Start of Block
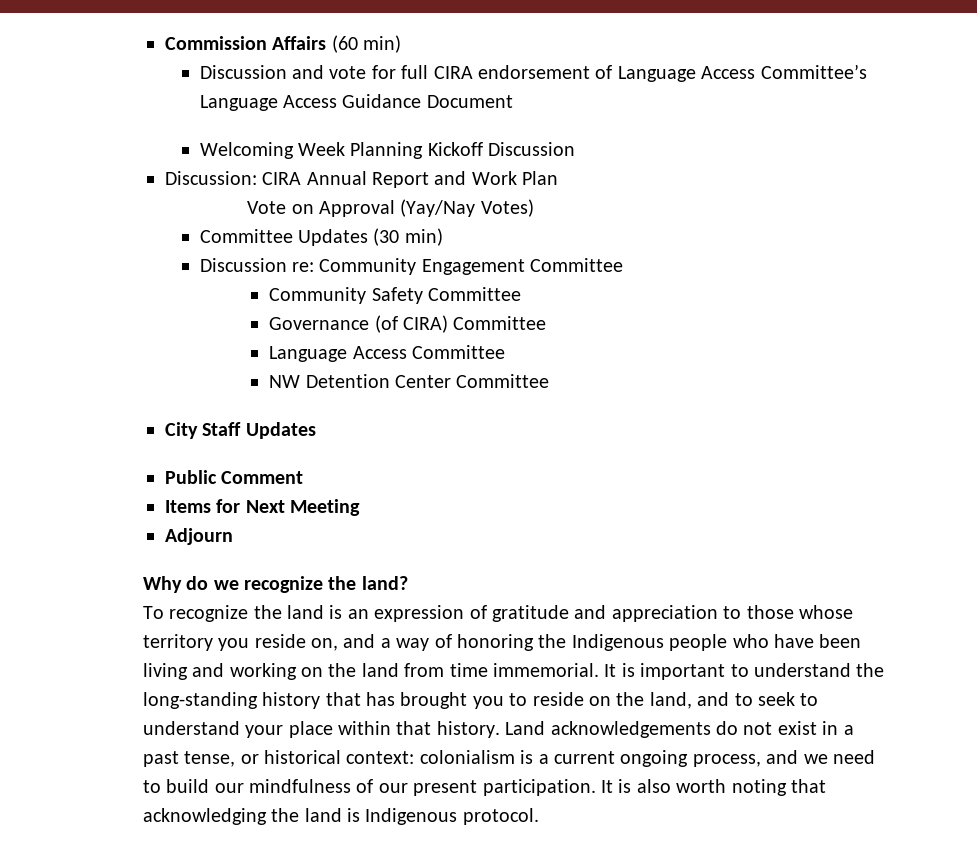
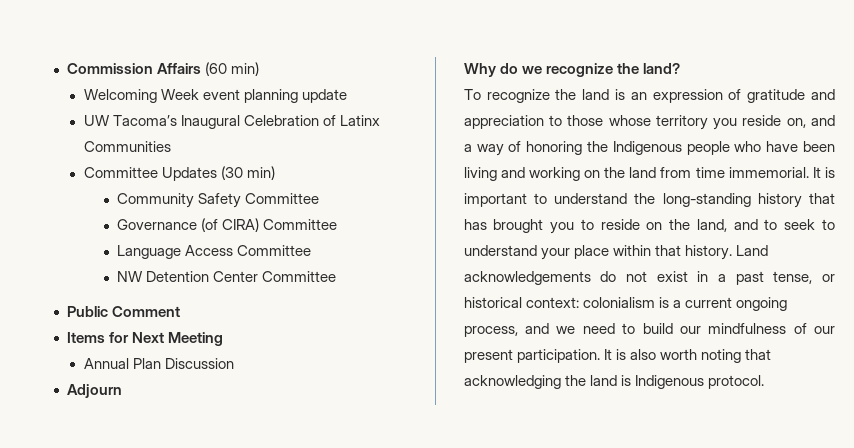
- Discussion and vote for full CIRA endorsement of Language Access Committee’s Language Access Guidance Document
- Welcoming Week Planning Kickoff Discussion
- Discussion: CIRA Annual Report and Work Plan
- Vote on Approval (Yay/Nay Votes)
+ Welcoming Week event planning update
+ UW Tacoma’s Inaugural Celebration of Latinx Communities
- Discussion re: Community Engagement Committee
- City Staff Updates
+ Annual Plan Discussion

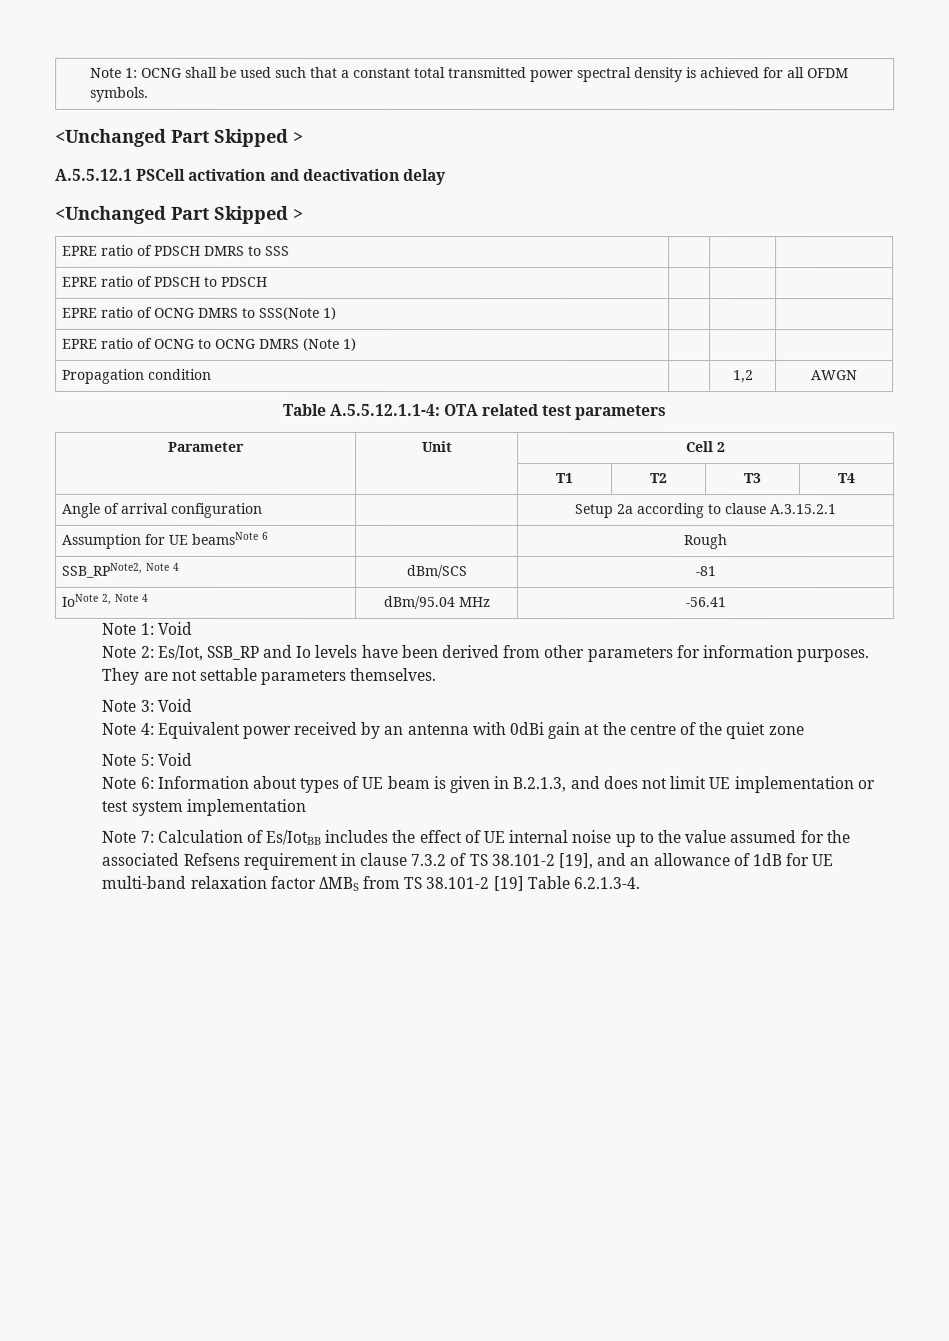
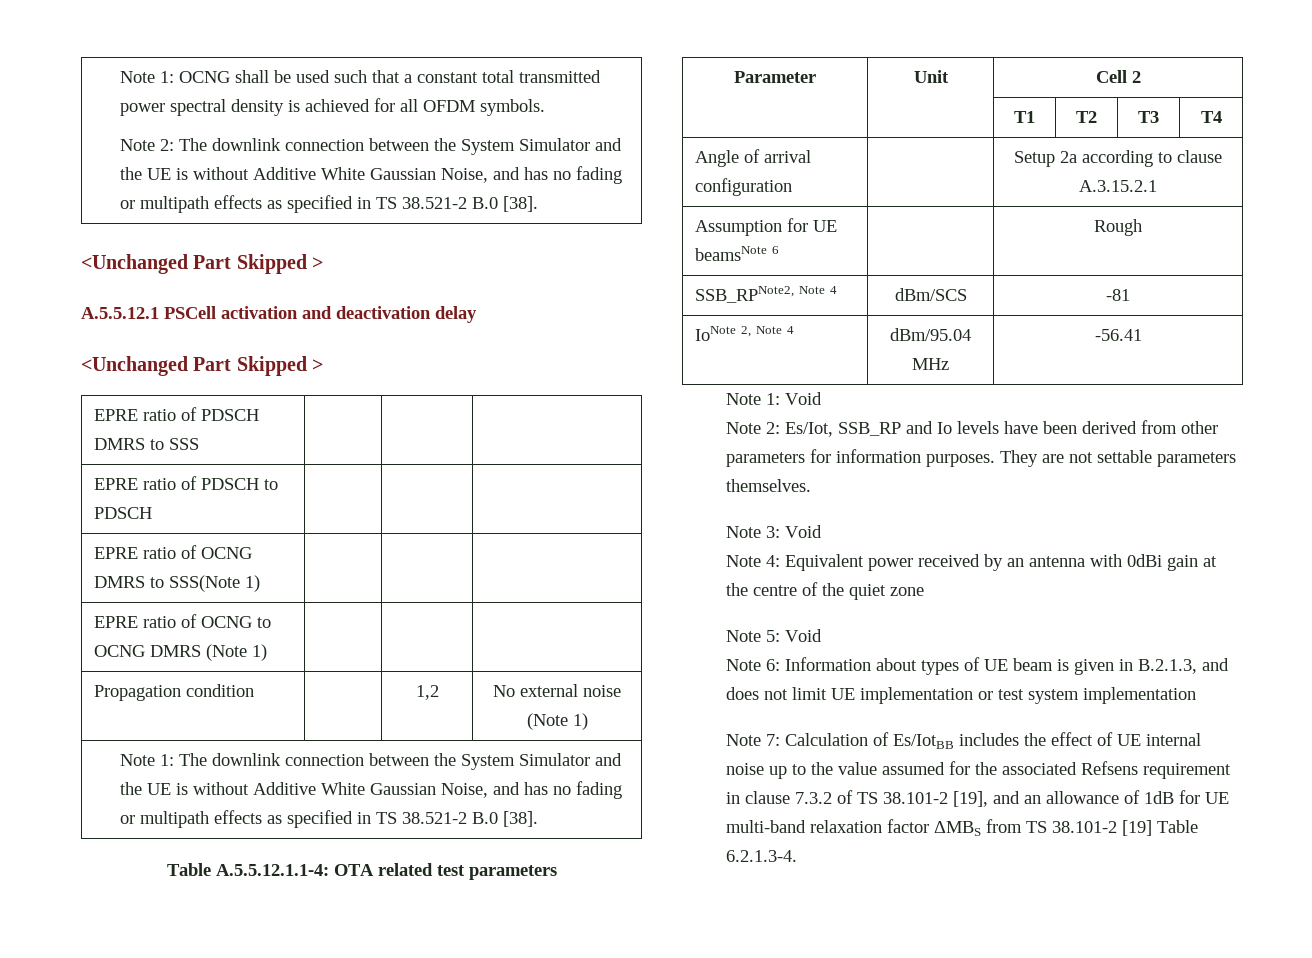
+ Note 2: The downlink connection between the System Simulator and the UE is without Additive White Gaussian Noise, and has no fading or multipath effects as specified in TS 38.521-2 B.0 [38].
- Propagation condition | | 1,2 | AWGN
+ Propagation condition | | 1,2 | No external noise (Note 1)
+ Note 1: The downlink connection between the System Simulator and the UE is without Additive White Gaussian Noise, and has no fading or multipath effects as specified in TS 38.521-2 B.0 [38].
End of Block
> **Work required**
For this exercise, reproduce the data above exactly from the line containing "event planning update" through its final line, both ends included, with no pictures in the copy.

> **Result of this task**
+ Welcoming Week event planning update
+ UW Tacoma’s Inaugural Celebration of Latinx Communities
- Discussion re: Community Engagement Committee
- City Staff Updates
+ Annual Plan Discussion

+ Note 2: The downlink connection between the System Simulator and the UE is without Additive White Gaussian Noise, and has no fading or multipath effects as specified in TS 38.521-2 B.0 [38].
- Propagation condition | | 1,2 | AWGN
+ Propagation condition | | 1,2 | No external noise (Note 1)
+ Note 1: The downlink connection between the System Simulator and the UE is without Additive White Gaussian Noise, and has no fading or multipath effects as specified in TS 38.521-2 B.0 [38].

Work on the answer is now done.